Kahle has steadily supported Internet Archive through his Kahle/Austin Foundation, which he runs with his wife, Mary K. Austin. In the 2013 fiscal year, $1 million out of around $1.5 million in total grantmaking went to Internet Archive. Between 2000 and 2010, at least $25.9 million went to the archive. Support has also gone to other related outfits, such as the Electronic Frontier Foundation, Public Knowledge, "a nonprofit Washington, D.C.-based public interest group that is involved in intellectual property law, competition, and choice in the digital marketplace, and an open standards/end-to-end internet," and Free Software Foundation, "a nonprofit organization founded to support the free software movement, which promotes the universal freedom to study." Another recent grantee is QuestionCopyright.org, a "nonprofit organization dedicated to expanding the range of acceptable public debate about copyright, and to reframing the way people — especially artists and those who work with them— think about copyright."
While these issues make up a good chunk of the couple's philanthropy, that's not all they're into. Mary is a collector of artist's books and has some 2000 pieces in her collection. She cofounded San Francisco Center for the Book, which offers "book arts classes, lectures and exhibitions for Bay Area Artists." Recent support has gone to that outfit and to Minnesota Center for the Book Arts; Center for Art In Translation; The Codex Foundation, which promotes "the hand-made book in all its forms;" San Francisco Mime Troupe; and Bread and Puppet Theatre in Vermont. More conventional arts and culture outfits, such as the San Francisco Art Institute, California Academy of Sciences and The Exploratorium have also received support. Money has also gone to schools such as Wellesley College and UC Berkeley Law.
Another example of Kahle's unique philanthropy involves the couple's support of The Long Now Foundation in San Francisco, which has the lofty goal of making long-term thinking more commonplace. The foundation develops clock and library projects and aims to become the "seed of a very long-term cultural institution." Oh, and the foundation notes that it was founded in "01996," the extra zero accounting for what's down the line in some 8,000 years.

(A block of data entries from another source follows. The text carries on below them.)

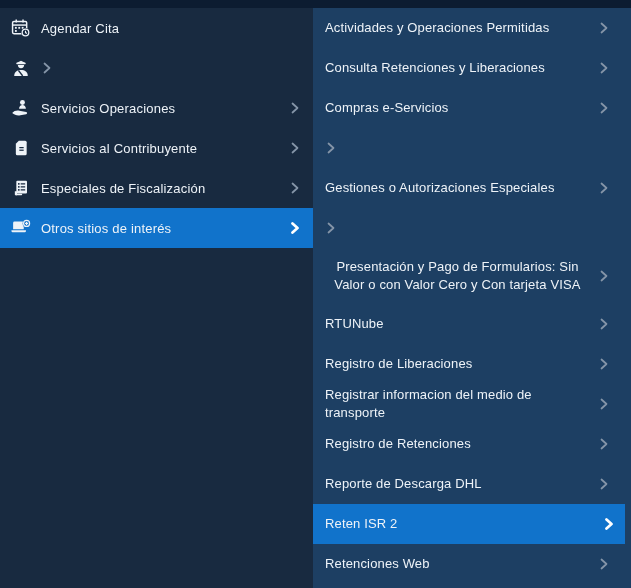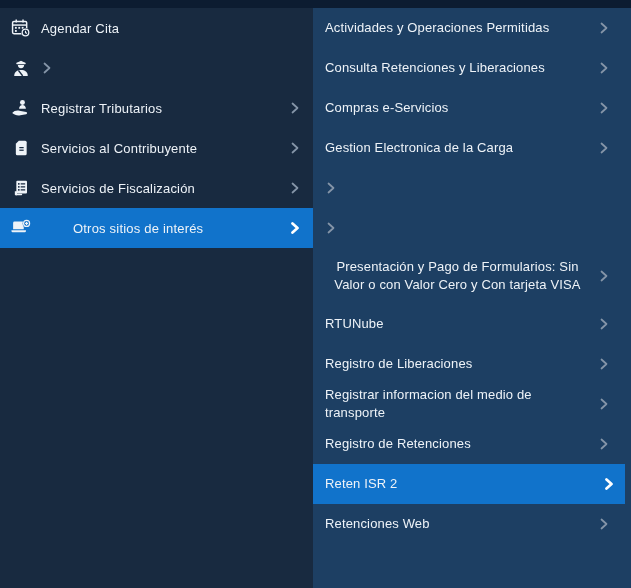"Registrar Tributarios" span.lbl { text: Registrar Tributarios -> Servicios Operaciones }
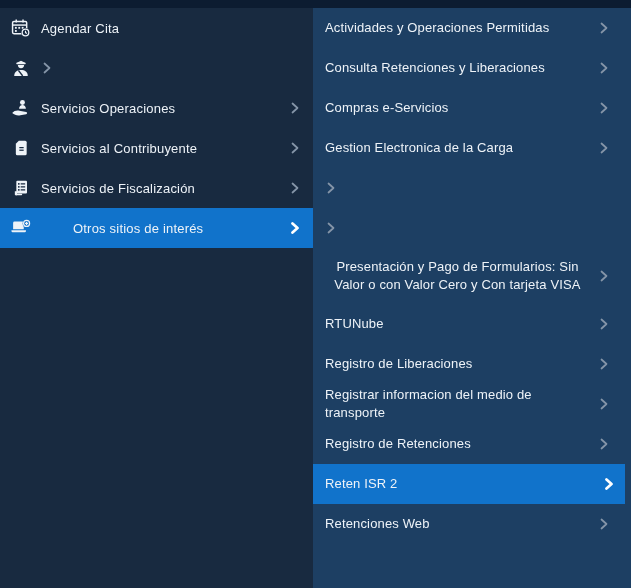"Gestion Electronica de la Carga" span.lbl { html: <span>Gestion Electronica de la Carga</span> -> none }
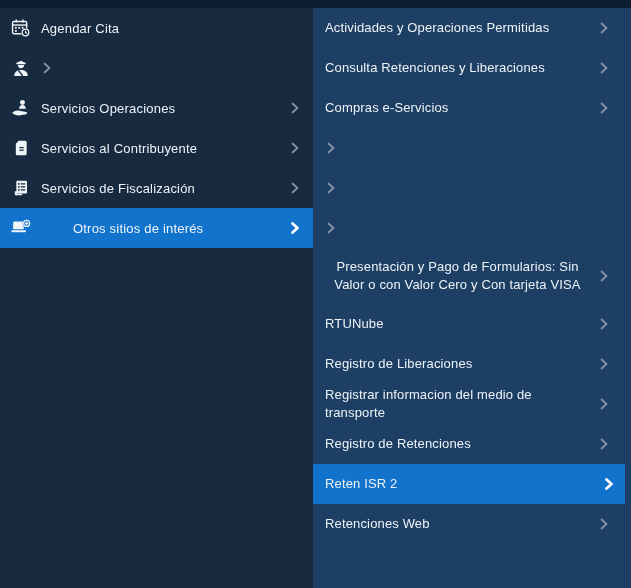"Servicios de Fiscalización" span.lbl { text: Servicios -> Especiales }
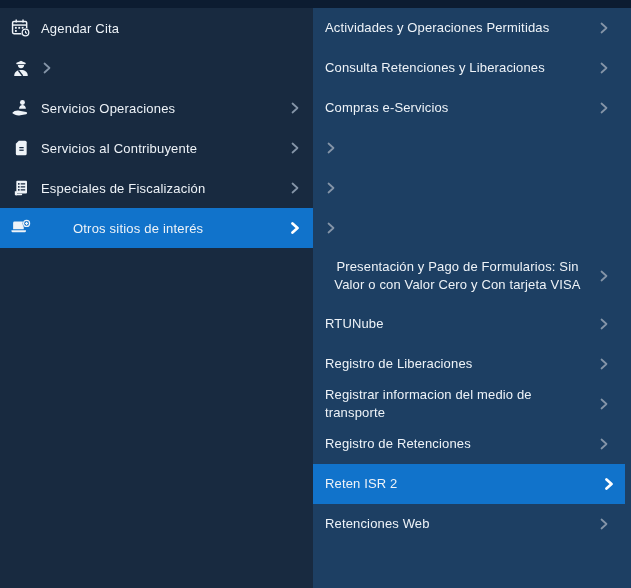"Gestiones o Autorizaciones Especiales" span.lbl { html: none -> <span>Gestiones o Autorizaciones Especiales</span> }
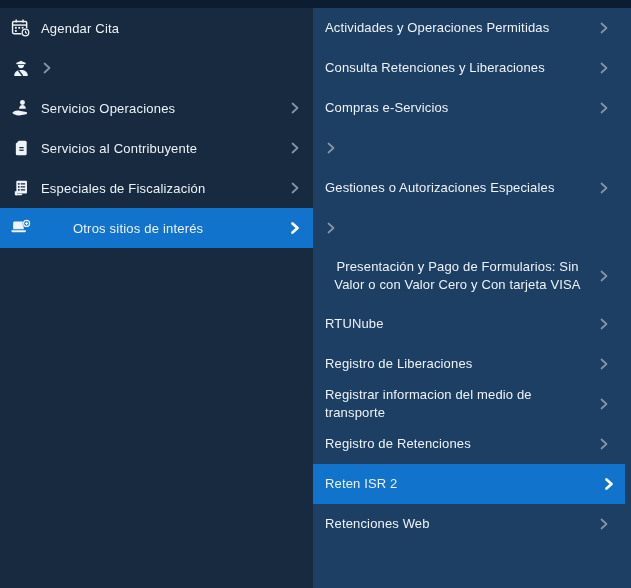"Otros sitios de interés" .s-item.active { gap: 32px -> none }
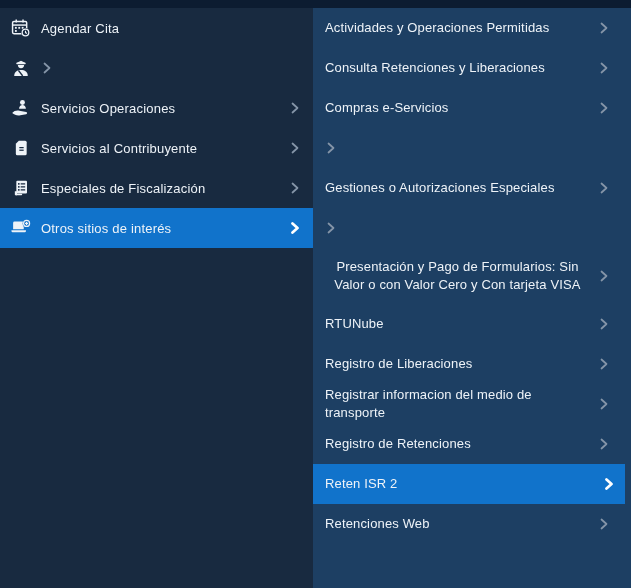"Reporte de Descarga DHL" div.p-item { html: none -> <div> <span>Reporte de Descarga DHL</span> <span> <svg> <polyline></polyline> </svg> </span> </div> }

Finally, it's worth mentioning that the seeds of another Kahle endeavor began on his blog, which features his thoughts on housing, education, food and health. After posting about the housing market in San Francisco in particular, Kahle announced a new vehicle, Kahle/Austin Foundation House, through which he wants to provide permanently affordable housing to nonprofit employees by purchasing apartment buildings. So far, the Kahle/Austin Foundation House has purchased an 11-unit apartment building close to Kahle's own nonprofit, Internet Archive.
Now this particular story, about a tech philanthropist blogging his thoughts, fielding comments and eventually translating it into real philanthropy, sets an example that tech donors could follow. Whatever the case, as Kahle and Mary dig into a unique set of issues as young as the internet, one wonders what's down the line at the intersection of philanthropy and digital rights.